Mientras otros artistas contaban historias similares, ella se limitaba a sonreír y cambiar de tema. Pero el tiempo, dice, le dio perspectiva.
“Hoy lo entiendo todo distinto. Raúl hizo lo que creía correcto en ese momento. Era otra época, otro sistema. Yo también era una chica insegura, vulnerable, con poca experiencia. Aprendí que el perdón libera más que cualquier venganza.”
Con la voz entrecortada, confesó que incluso rezó por él después de su fallecimiento.
“Lo recordé con cariño, porque también me dio oportunidades maravillosas. Sin él, quizás mi historia habría sido distinta. El dolor se transforma cuando aprendes a ver más allá.”
La lección de una vida entera
Yuri reconoce que aquellos años fueron los más duros de su carrera, pero también los más formativos.
“Me enseñaron a poner límites, a cuidar mi corazón y a no entregar el control de mi vida a nadie, por más poderoso que parezca.”
Tras esa etapa, se reinventó.
Cambió su estilo, su imagen y su manera de relacionarse con los medios.
“Volví a cantar por amor, no por miedo. Y eso cambió todo.”
Hoy, con serenidad y madurez, mira atrás sin rencor.
“Raúl Velasco fue parte de mi historia, para bien y para mal.

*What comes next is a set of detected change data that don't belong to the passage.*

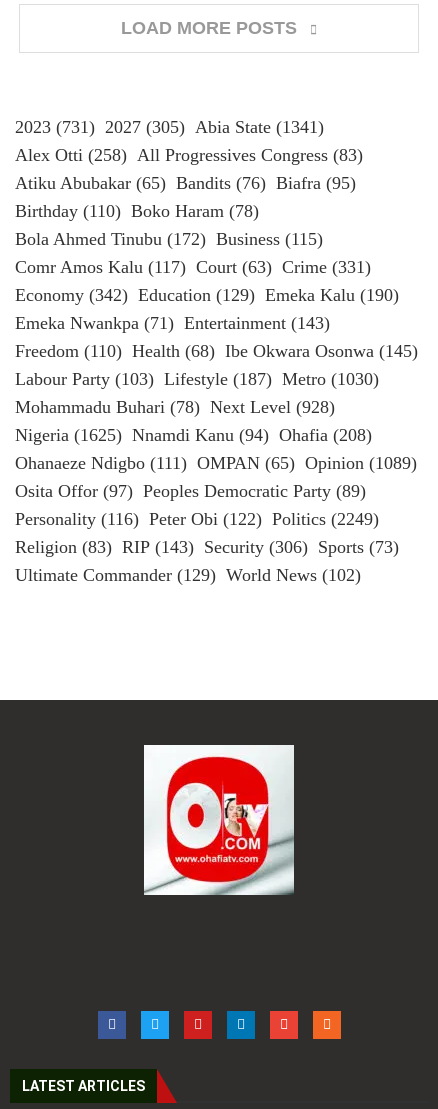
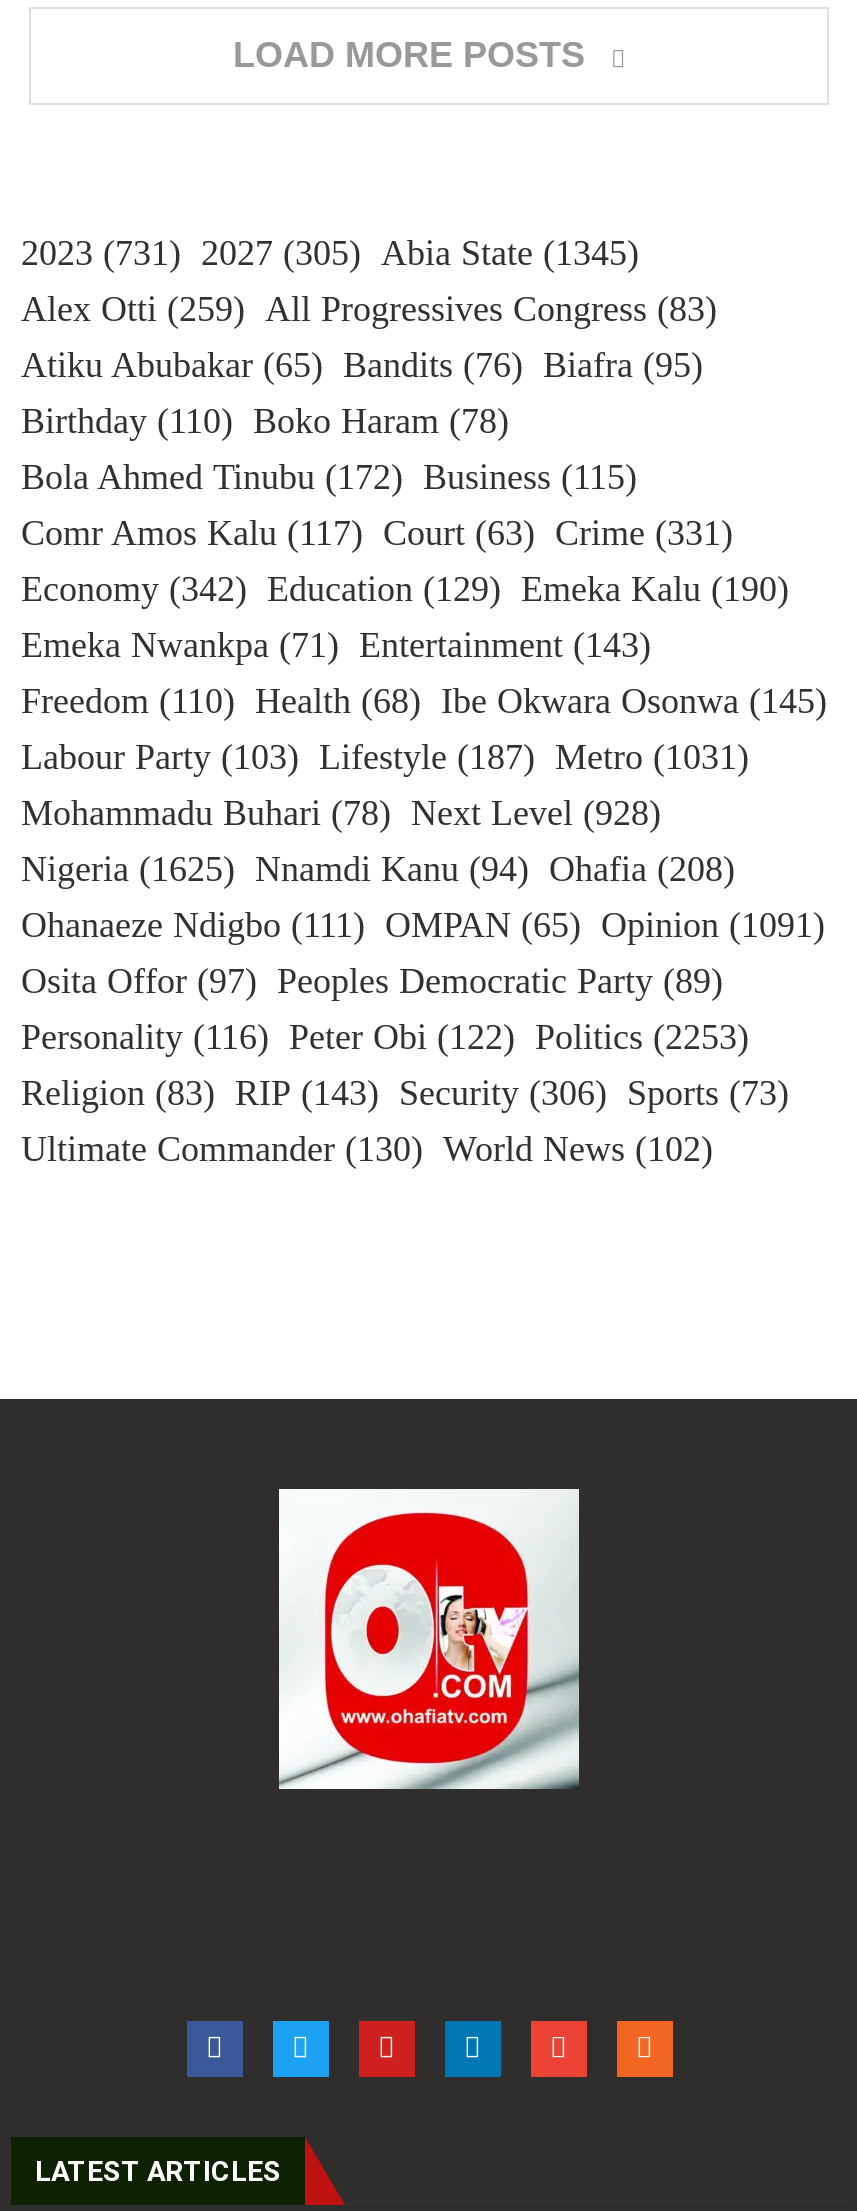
- 2023 (731) 2027 (305) Abia State (1341)
+ 2023 (731) 2027 (305) Abia State (1345)

- Alex Otti (258) All Progressives Congress (83)
+ Alex Otti (259) All Progressives Congress (83)

- Labour Party (103) Lifestyle (187) Metro (1030)
+ Labour Party (103) Lifestyle (187) Metro (1031)

- Ohanaeze Ndigbo (111) OMPAN (65) Opinion (1089)
+ Ohanaeze Ndigbo (111) OMPAN (65) Opinion (1091)

- Personality (116) Peter Obi (122) Politics (2249)
+ Personality (116) Peter Obi (122) Politics (2253)

- Ultimate Commander (129) World News (102)
+ Ultimate Commander (130) World News (102)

Pero sin esas experiencias, yo no sería la mujer que soy.”
La artista que nunca se rindió
A lo largo de los años, Yuri ha sabido resurgir una y otra vez.
Ha enfrentado críticas, cambios de rumbo y desafíos personales, pero siempre con la frente en alto.
“Me caí muchas veces, pero nunca me quedé abajo. Dios me dio nuevas oportunidades, y aprendí a no vivir del pasado.”
Sus conciertos siguen llenos, su voz conserva la fuerza de siempre, y su energía sobre el escenario sigue siendo contagiosa.
Pero lo que más impresiona hoy de ella no es su talento, sino su capacidad de resiliencia.
El mensaje final
En su reciente entrevista, Yuri concluyó con una reflexión que ha conmovido a sus seguidores:
“Todos tenemos alguien en la vida que nos empuja al límite, que nos hace sufrir, pero también crecer. A mí me pasó en el mundo artístico, y no me avergüenza decirlo. Lo importante no es lo que te hacen, sino lo que decides hacer con eso.”
Con esas palabras, la cantante demuestra que no guarda rencor, sino sabiduría.
Su historia no es de venganza, sino de sanación, perdón y fortaleza.
“Hoy me abrazo a mí misma —dijo sonriendo—, y le agradezco a esa Yuri joven que no se rindió, aunque el mundo le dijera que no valía.”
El legado de una mujer invencible
A los 60 años, Yuri no solo sigue siendo una estrella, sino un símbolo de lucha y autenticidad.
Su historia con Raúl Velasco no se cuenta como un escándalo, sino como una lección de vida: la de una mujer que supo caer, levantarse y seguir brillando por mérito propio.
Porque si algo ha dejado claro con el tiempo es que ninguna oscuridad puede apagar la luz de quien aprende a perdonar.